2011-07-05 Thread Hans-Peter Diettrich

michael.vancann...@wisa.be schrieb:


On Tue, 5 Jul 2011, Martin wrote:


On 05/07/2011 04:02, Chad Berchek wrote:


Martin wrote:

I don't think it is a bug.

...

(const s: string) is a declaration by the programmer, that the
variable (the string) will not be modified at all. That is neither by
the procedure called, nor by any code outside the procedure, via any
other  reference to the data. If the programmer sticks to what he
declared, then it works, if not it crashes.


Is that true? I am not necessarily asserting that your statement is 
false; it could well be true. However I personally have not seen it 
documented so if anyone has a reference I would like to see it. As 
far as I have been able to tell from the docs of Delphi and FPC, the 
const declaration does NOT mean the programmer promises to not modify 
the instance; it means he promises to not modify the variable, which 
the compiler does indeed enforce.


Well, I have pointed out myself,in my mail, that it probably needs 
more documentation. I do not know if it is documented or not.

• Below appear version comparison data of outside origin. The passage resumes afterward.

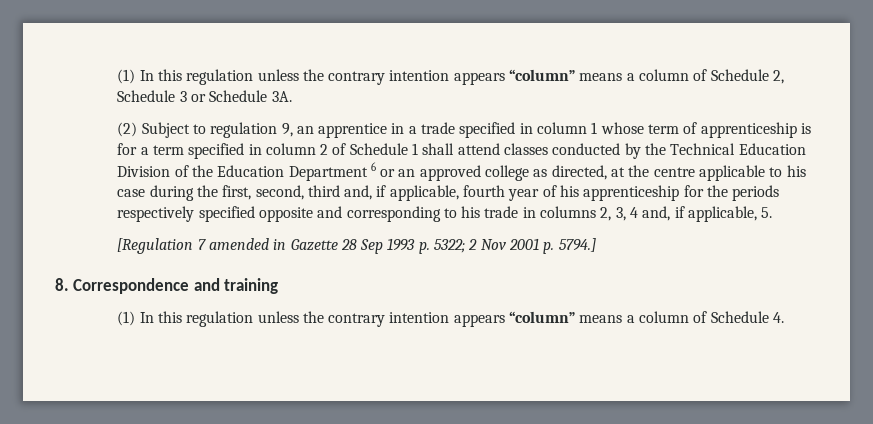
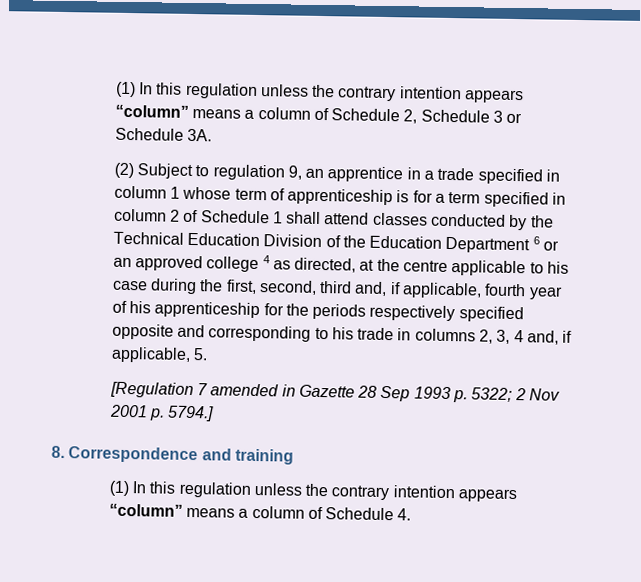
- (2) Subject to regulation 9, an apprentice in a trade specified in column 1 whose term of apprenticeship is for a term specified in column 2 of Schedule 1 shall attend classes conducted by the Technical Education Division of the Education Department 6 or an approved college as directed, at the centre applicable to his case during the first, second, third and, if applicable, fourth year of his apprenticeship for the periods respectively specified opposite and corresponding to his trade in columns 2, 3, 4 and, if applicable, 5.
+ (2) Subject to regulation 9, an apprentice in a trade specified in column 1 whose term of apprenticeship is for a term specified in column 2 of Schedule 1 shall attend classes conducted by the Technical Education Division of the Education Department 6 or an approved college 4 as directed, at the centre applicable to his case during the first, second, third and, if applicable, fourth year of his apprenticeship for the periods respectively specified opposite and corresponding to his trade in columns 2, 3, 4 and, if applicable, 5.

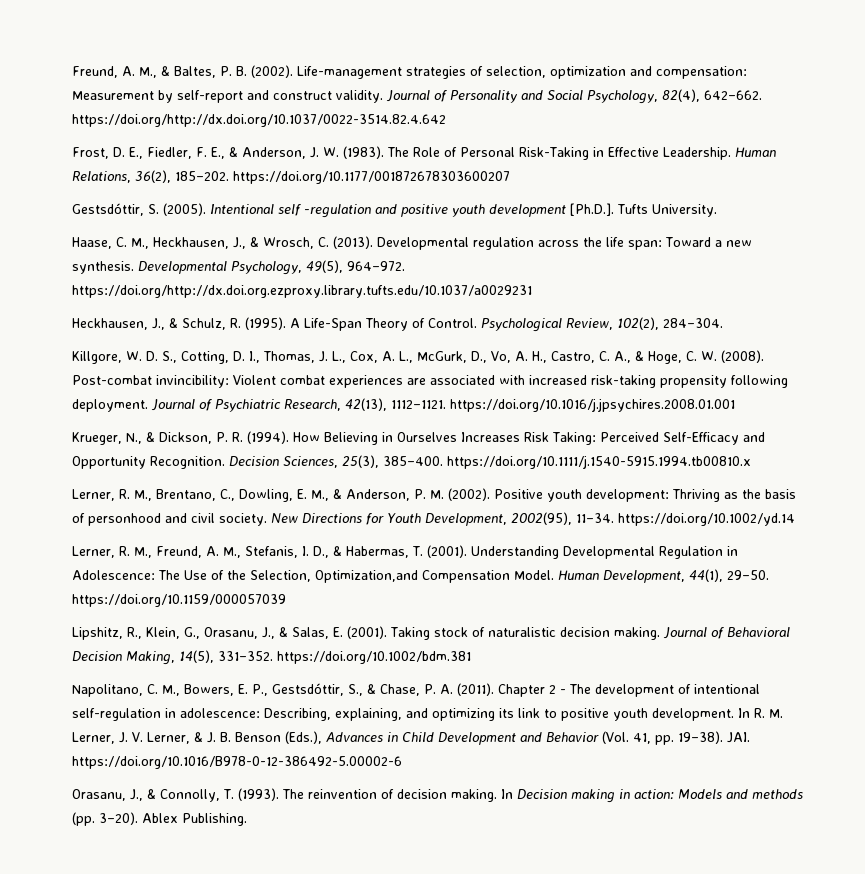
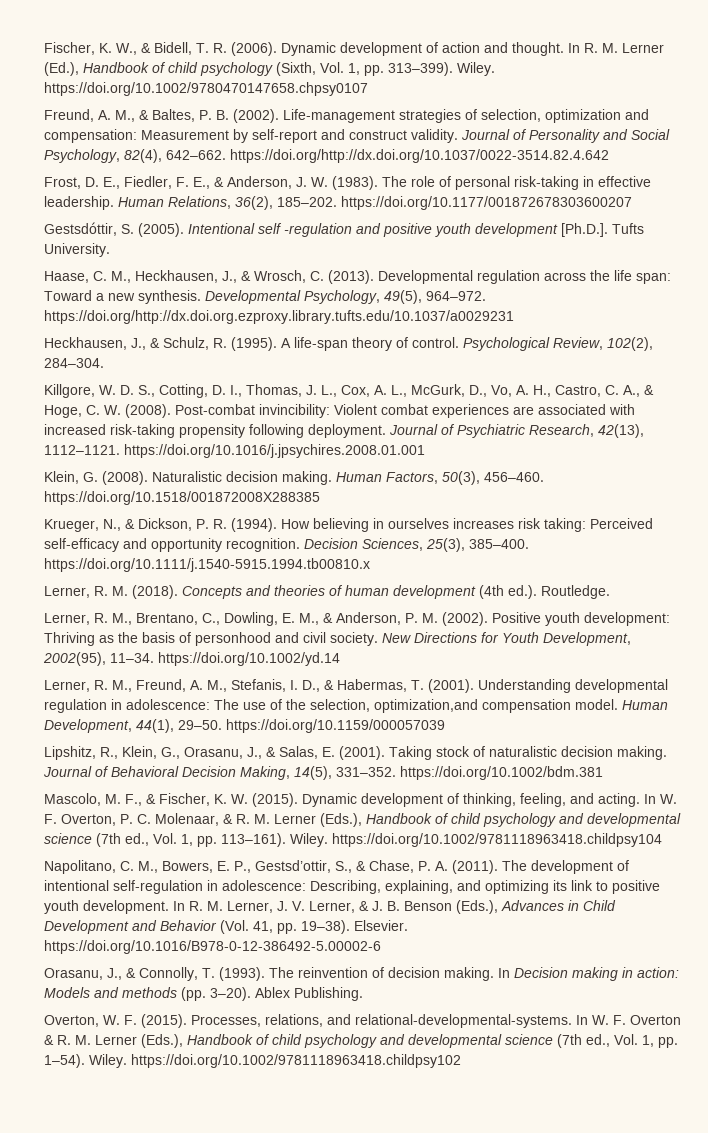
+ Fischer, K. W., & Bidell, T. R. (2006). Dynamic development of action and thought. In R. M. Lerner (Ed.), Handbook of child psychology (Sixth, Vol. 1, pp. 313–399). Wiley. https://doi.org/10.1002/9780470147658.chpsy0107
- The Role of Personal Risk-Taking in Effective Leadership.
+ The role of personal risk-taking in effective leadership.
- A Life-Span Theory of Control.
+ A life-span theory of control.
+ Klein, G. (2008). Naturalistic decision making. Human Factors, 50(3), 456–460. https://doi.org/10.1518/001872008X288385
- How Believing in Ourselves Increases Risk Taking: Perceived Self-Efficacy and Opportunity Recognition.
+ How believing in ourselves increases risk taking: Perceived self-efficacy and opportunity recognition.
+ Lerner, R. M. (2018). Concepts and theories of human development (4th ed.). Routledge.
- Understanding Developmental Regulation in Adolescence: The Use of the Selection, Optimization,and Compensation Model.
+ Understanding developmental regulation in adolescence: The use of the selection, optimization,and compensation model.
+ Mascolo, M. F., & Fischer, K. W. (2015). Dynamic development of thinking, feeling, and acting. In W. F. Overton, P. C. Molenaar, & R. M. Lerner (Eds.), Handbook of child psychology and developmental science (7th ed., Vol. 1, pp. 113–161). Wiley. https://doi.org/10.1002/9781118963418.childpsy104
- Napolitano, C. M., Bowers, E. P., Gestsdóttir, S., & Chase, P. A. (2011).
+ Napolitano, C. M., Bowers, E. P., Gestsd’ottir, S., & Chase, P. A. (2011).
- Chapter 2 - The development of intentional self-regulation in adolescence: Describing, explaining, and optimizing its link to positive youth development.
+ The development of intentional self-regulation in adolescence: Describing, explaining, and optimizing its link to positive youth development.
- JAI. https://doi.org/10.1016/B978-0-12-386492-5.00002-6
+ Elsevier. https://doi.org/10.1016/B978-0-12-386492-5.00002-6
+ Overton, W. F. (2015). Processes, relations, and relational-developmental-systems. In W. F. Overton & R. M. Lerner (Eds.), Handbook of child psychology and developmental science (7th ed., Vol. 1, pp. 1–54). Wiley. https://doi.org/10.1002/9781118963418.childpsy102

But it is the answer, I have gotten several times from developers in 
the FPC team. So for all I know it is the intended behaviour. At least 
intended in FPC (and apparently either intended or at least 
implemented in Delphi). So if there is no documentation for it, then 
it would appear a problem of documentation, rather than a bug in the 
compiler (Again all based on the statements I was given)


There is no bug.

You can always fool the compiler. The compiler trusts you and assumes that
what you tell her is true, namely, that the called code will not modify the
const parameter (in the case of an ansistring: a pointer). That's it. 
Based on this she may or may not perform some optimizations.


That's my opinion as well :-)

All the rumor about hard to find errors IMO is due to the users, which 
simply should avoid const when their overall code then may break itself.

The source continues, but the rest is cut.